• **What is required**:
Give back exactly the stretch of data below from the line holding "[210,1638,456,1670] Wind Gust: 23" through the line holding "[68,1358,198,1390] 1 semana", both ends included, and leave the remaining lines out.

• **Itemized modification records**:
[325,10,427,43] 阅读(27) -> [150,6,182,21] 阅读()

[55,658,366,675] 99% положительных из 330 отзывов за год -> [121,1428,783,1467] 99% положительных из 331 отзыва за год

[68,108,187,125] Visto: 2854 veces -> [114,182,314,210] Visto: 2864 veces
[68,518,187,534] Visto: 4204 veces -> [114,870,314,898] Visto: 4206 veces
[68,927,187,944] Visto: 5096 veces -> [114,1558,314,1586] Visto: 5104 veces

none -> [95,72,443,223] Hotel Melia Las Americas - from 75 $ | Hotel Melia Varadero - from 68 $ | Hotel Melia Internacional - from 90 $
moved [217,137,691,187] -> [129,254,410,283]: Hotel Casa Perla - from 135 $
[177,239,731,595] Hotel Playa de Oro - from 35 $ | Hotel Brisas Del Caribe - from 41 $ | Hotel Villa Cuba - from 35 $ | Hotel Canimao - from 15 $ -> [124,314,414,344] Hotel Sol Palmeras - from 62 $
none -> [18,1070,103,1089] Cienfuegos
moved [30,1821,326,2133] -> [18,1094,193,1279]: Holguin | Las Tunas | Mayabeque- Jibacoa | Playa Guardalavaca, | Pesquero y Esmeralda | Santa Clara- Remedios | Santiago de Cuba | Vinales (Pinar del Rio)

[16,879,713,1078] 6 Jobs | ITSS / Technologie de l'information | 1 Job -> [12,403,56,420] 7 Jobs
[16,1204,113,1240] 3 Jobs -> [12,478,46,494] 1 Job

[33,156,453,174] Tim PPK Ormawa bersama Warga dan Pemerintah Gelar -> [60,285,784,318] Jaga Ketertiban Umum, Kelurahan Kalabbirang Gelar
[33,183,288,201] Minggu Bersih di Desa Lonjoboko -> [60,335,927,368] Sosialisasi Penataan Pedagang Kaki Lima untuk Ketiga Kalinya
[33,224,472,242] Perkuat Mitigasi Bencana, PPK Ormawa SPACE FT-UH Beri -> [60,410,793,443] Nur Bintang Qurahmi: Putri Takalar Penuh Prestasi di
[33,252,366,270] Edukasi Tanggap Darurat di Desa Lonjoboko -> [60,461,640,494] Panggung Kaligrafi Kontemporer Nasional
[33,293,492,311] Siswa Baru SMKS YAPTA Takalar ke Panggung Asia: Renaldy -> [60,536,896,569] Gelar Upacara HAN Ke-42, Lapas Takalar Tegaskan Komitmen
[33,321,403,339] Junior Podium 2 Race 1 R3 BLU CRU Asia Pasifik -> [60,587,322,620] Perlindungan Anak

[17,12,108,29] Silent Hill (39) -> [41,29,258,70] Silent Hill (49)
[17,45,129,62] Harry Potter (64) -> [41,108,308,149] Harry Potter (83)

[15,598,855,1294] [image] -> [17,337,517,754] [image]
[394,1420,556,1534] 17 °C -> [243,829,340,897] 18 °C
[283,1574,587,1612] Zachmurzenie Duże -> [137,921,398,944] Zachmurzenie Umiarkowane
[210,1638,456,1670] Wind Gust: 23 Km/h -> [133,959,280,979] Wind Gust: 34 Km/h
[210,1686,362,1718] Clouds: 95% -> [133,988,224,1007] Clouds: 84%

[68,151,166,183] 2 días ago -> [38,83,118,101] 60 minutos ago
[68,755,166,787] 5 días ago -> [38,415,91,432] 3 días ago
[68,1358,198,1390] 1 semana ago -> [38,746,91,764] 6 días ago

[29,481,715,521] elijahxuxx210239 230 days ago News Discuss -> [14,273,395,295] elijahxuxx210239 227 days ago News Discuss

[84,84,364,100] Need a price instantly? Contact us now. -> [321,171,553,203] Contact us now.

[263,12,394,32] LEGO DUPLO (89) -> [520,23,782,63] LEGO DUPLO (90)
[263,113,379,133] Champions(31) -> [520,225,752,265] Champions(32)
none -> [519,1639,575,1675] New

• **Solution to the exercise**:
[210,1638,456,1670] Wind Gust: 23 Km/h -> [133,959,280,979] Wind Gust: 34 Km/h
[210,1686,362,1718] Clouds: 95% -> [133,988,224,1007] Clouds: 84%

[68,151,166,183] 2 días ago -> [38,83,118,101] 60 minutos ago
[68,755,166,787] 5 días ago -> [38,415,91,432] 3 días ago
[68,1358,198,1390] 1 semana ago -> [38,746,91,764] 6 días ago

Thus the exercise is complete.